- [Required work] Return every entry exactly, except for any pictures.

- [Dataset extract]

——

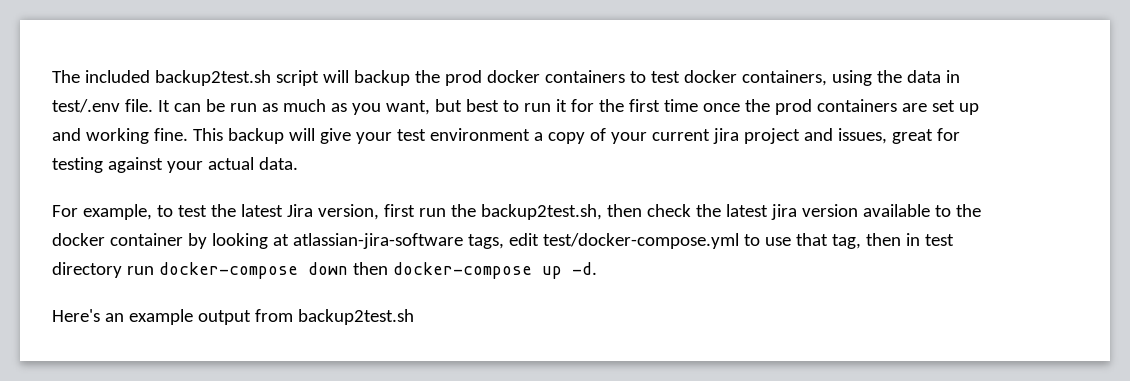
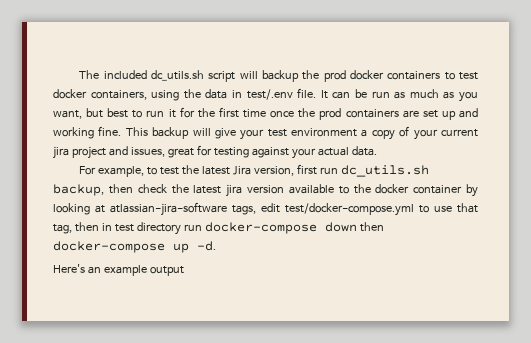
- The included backup2test.sh script will backup the prod docker containers to test docker containers, using the data in test/.env file.
+ The included dc_utils.sh script will backup the prod docker containers to test docker containers, using the data in test/.env file.
- For example, to test the latest Jira version, first run the backup2test.sh, then check the latest jira version available to the docker container by looking at atlassian-jira-software tags, edit test/docker-compose.yml to use that tag, then in test directory run docker-compose down then docker-compose up -d.
+ For example, to test the latest Jira version, first run dc_utils.sh backup, then check the latest jira version available to the docker container by looking at atlassian-jira-software tags, edit test/docker-compose.yml to use that tag, then in test directory run docker-compose down then docker-compose up -d.
- Here's an example output from backup2test.sh
+ Here's an example output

——

- [Answer to this exercise]
- The included backup2test.sh script will backup the prod docker containers to test docker containers, using the data in test/.env file.
+ The included dc_utils.sh script will backup the prod docker containers to test docker containers, using the data in test/.env file.
- For example, to test the latest Jira version, first run the backup2test.sh, then check the latest jira version available to the docker container by looking at atlassian-jira-software tags, edit test/docker-compose.yml to use that tag, then in test directory run docker-compose down then docker-compose up -d.
+ For example, to test the latest Jira version, first run dc_utils.sh backup, then check the latest jira version available to the docker container by looking at atlassian-jira-software tags, edit test/docker-compose.yml to use that tag, then in test directory run docker-compose down then docker-compose up -d.
- Here's an example output from backup2test.sh
+ Here's an example output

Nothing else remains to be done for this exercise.